Clara achevait la décoration de la robe vert de mer de Sa Majesté quand elle fut convoquée sous sa tente.
— Doña Clara, dit la reine, venez vous asseoir près de moi.
Clara obéit.
— J’ai reçu des lettres vous concernant, Clara de Finestres. Car tel est bien votre nom, n’est-ce pas ? ajouta la reine après une longue pause.
— Oui, Votre Majesté.
— Ces lettres apportent des nouvelles que je dois vous transmettre. L’une d’elles est joyeuse, mais l’autre n’est que chagrin.
— Oui, Votre Majesté ? fit Clara, à peine capable de parler tellement elle tremblait. Puis-je demander ce qui va m’arriver ?
— Vous découvrirez dans un instant la réponse à cette question, Doña Clara. Cela m’attriste beaucoup de vous apprendre que votre père, loyal et fidèle serviteur de Sa Majesté le roi, est mort de la main d’un assassin.
Le temps s’évanouissait, à nouveau elle avait onze ans.
— Mais, Votre Majesté, la chose s’est produite…
— Il y a un mois, reprit Doña Eleanora. En revanche, votre mère est en parfaite santé et impatiente de vous revoir.
— Ma mère ? Votre Majesté, ma mère est morte.
— Non, mon enfant. Votre mère est en vie et elle attend votre retour. Vous partirez au matin avec une escorte appropriée. J’envoie Doña Tomasa avec vous parce qu’elle aimerait voir son frère. Je ne doute pas qu’elle vous expliquera tout. Vous avez tout juste le temps de vous préparer. La galée appareille à l’aube.
Clara était pétrifiée. Les derniers mots de la reine résonnaient dans sa tête.
— Comprenez-vous le sens de mes paroles, Doña Clara ?
— Votre Majesté est le plus généreux des monarques, finit par dire Clara, les yeux pleins de larmes. J’ignore comment, mais vous m’avez sauvée et rendue à ma famille. Je vous dois ma vie et mon honneur. Comment vous rembourserai-je une telle dette ?
— Ne parlez pas de dette, mon enfant. Je n’ai pas retrouvé votre mère. D’autres s’en sont chargés. Vous aurez l’occasion de les remercier à votre retour. Je vous souhaite une plaisante traversée.

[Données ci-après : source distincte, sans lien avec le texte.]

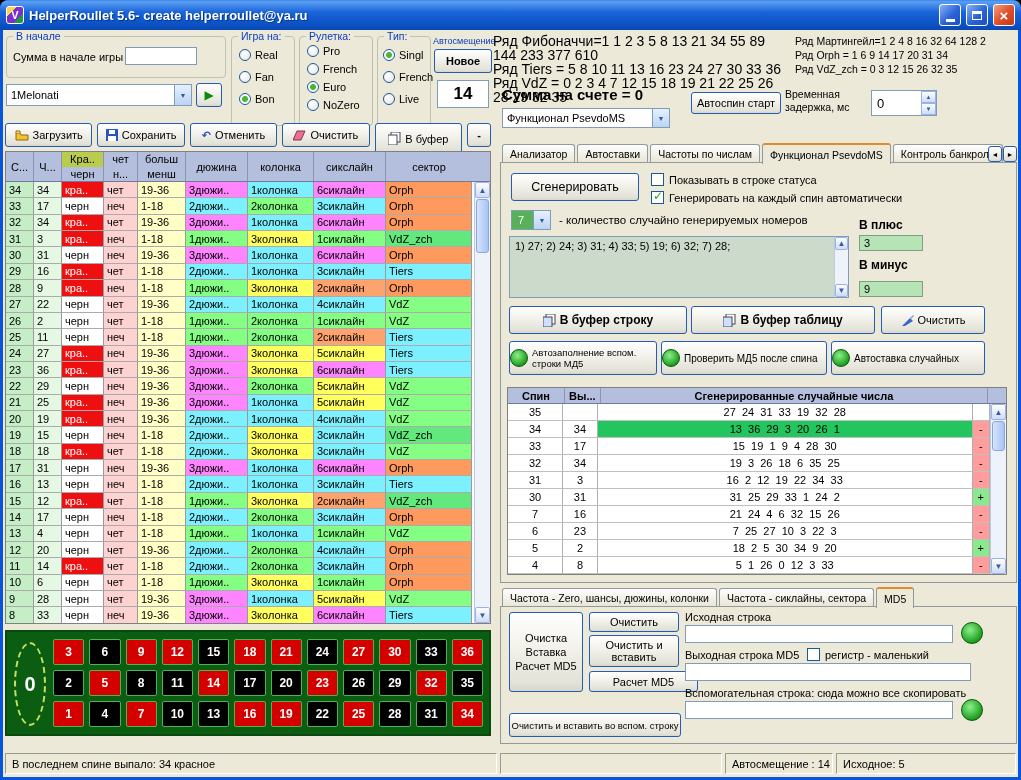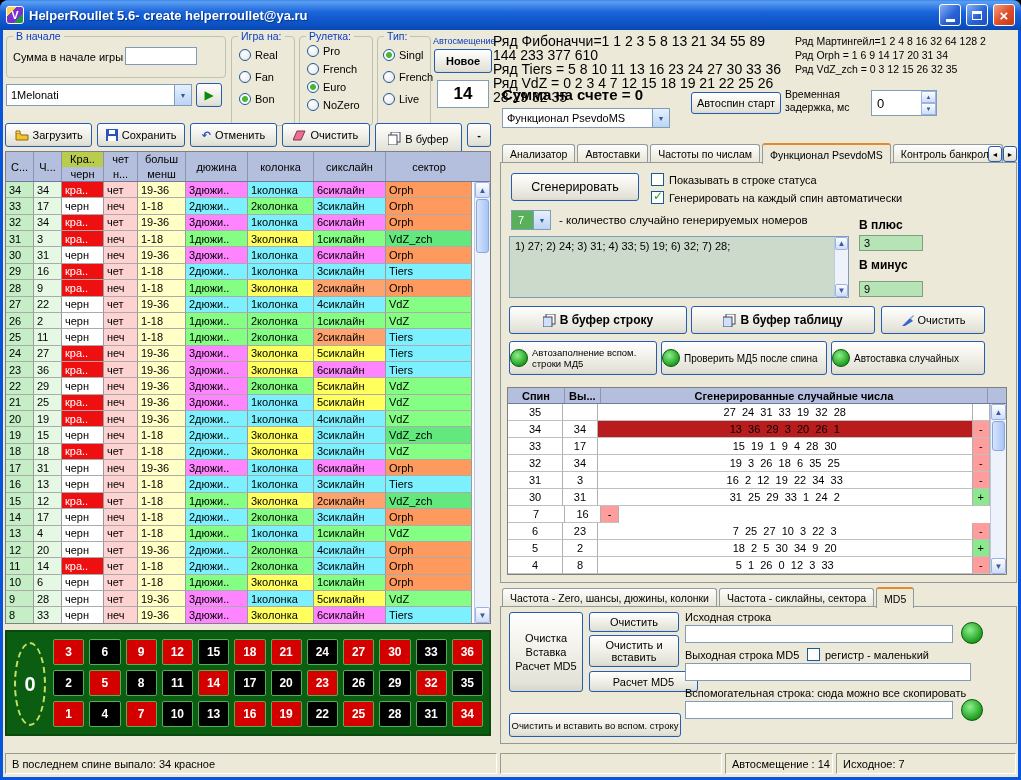--- a/index.html
+++ b/index.html
@@ -712,7 +712,7 @@
             <div class="grow">
               <div class="gcell g0" style="background: rgb(255, 255, 255); color: rgb(0, 0, 0);">34</div>
               <div class="gcell g1" style="background: rgb(255, 255, 255); color: rgb(0, 0, 0);">34</div>
-              <div class="gcell g2" style="background: #b91c1c; color: rgb(0, 0, 0);">13  36  29  3  20  26  1</div>
+              <div class="gcell g2" style="background: #22c55e; color: rgb(0, 0, 0);">13  36  29  3  20  26  1</div>
               <div class="gcell g3" style="background: rgb(255, 156, 156); color: rgb(0, 0, 0);">-</div>
             </div>
             <div class="grow">

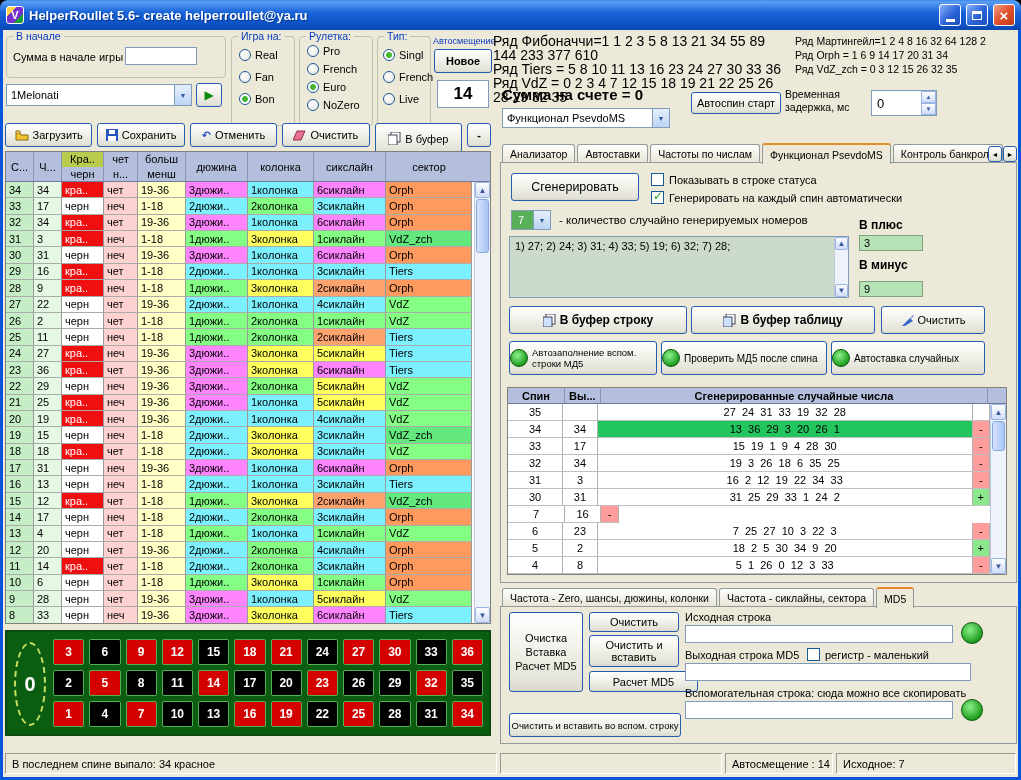--- a/index.html
+++ b/index.html
@@ -742,6 +742,7 @@
             <div class="grow">
               <div class="gcell g0" style="background: rgb(255, 255, 255); color: rgb(0, 0, 0);">7</div>
               <div class="gcell g1" style="background: rgb(255, 255, 255); color: rgb(0, 0, 0);">16</div>
+              <div class="gcell g2" style="background: rgb(255, 255, 255); color: rgb(0, 0, 0);">21  24  4  6  32  15  26</div>
               <div class="gcell g3" style="background: rgb(255, 156, 156); color: rgb(0, 0, 0);">-</div>
             </div>
             <div class="grow">

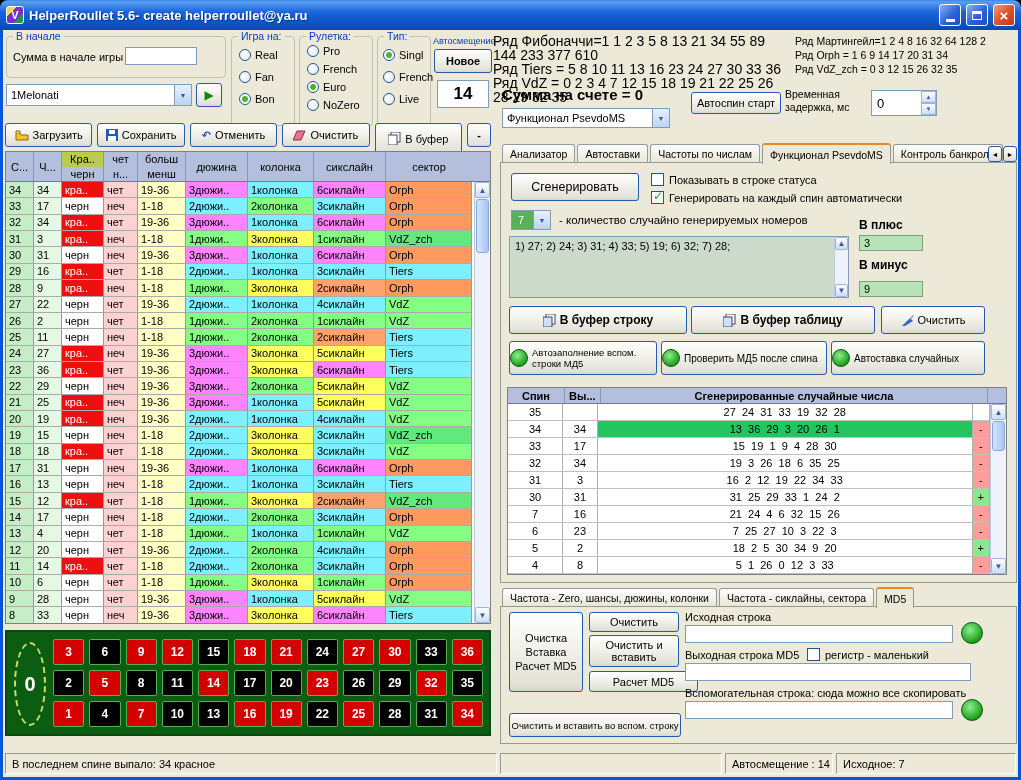--- a/index.html
+++ b/index.html
@@ -816,7 +816,7 @@
       <div class="spanel" style="width:492px">В последнем спине выпало: 34 красное</div>
       <div class="spanel" style="width:222px"></div>
       <div class="spanel" style="width:108px">Автосмещение : 14</div>
-      <div class="spanel" style="flex:1">Исходное: 7</div>
+      <div class="spanel" style="flex:1">Исходное: 5</div>
     </div>
 
   </div>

L’entrevue était terminée.
Clara rangea ses effets – à peine plus nombreux que lors de son arrivée – dans un coffre apparu comme par enchantement. Ils étaient bien loin de le remplir.
— Tomasa, dit-elle, regardez. Je pourrais rentrer dans ce coffre et il y aurait encore de la place.
Doña Maria López de Heredia écarta la tenture. Les deux jeunes femmes se levèrent brusquement pour faire une révérence.
— Je vous ai apporté quelque chose de la part de Sa Majesté, dit Doña Maria. C’est un cadeau de noces.
— Vraiment ? fit Tomasa. Mais ni elle ni moi n’allons…
— C’est pour Doña Clara, par égard pour son père et pour elle-même, dit Doña Maria sur un ton quelque peu solennel.
Elle s’écarta et sa suivante entra, porteuse de la robe verte sur laquelle Clara avait brodé des animaux fantastiques et des fleurs.
— Désirez-vous que je la range ? demanda la suivante, qui entreprit aussitôt de la plier proprement et de la disposer dans le coffre.
— Quel honneur ! dit Doña Maria. C’est un cadeau splendide.
Elle sortit de la tente.
— Ce qu’elle entend par là, expliqua Tomasa, c’est qu’elle aurait dû en être l’heureuse bénéficiaire. Je pensais qu’elle était destinée à l’une des nièces de Sa Majesté qui vivent en Sicile.
La suivante se releva, sourit et disparut.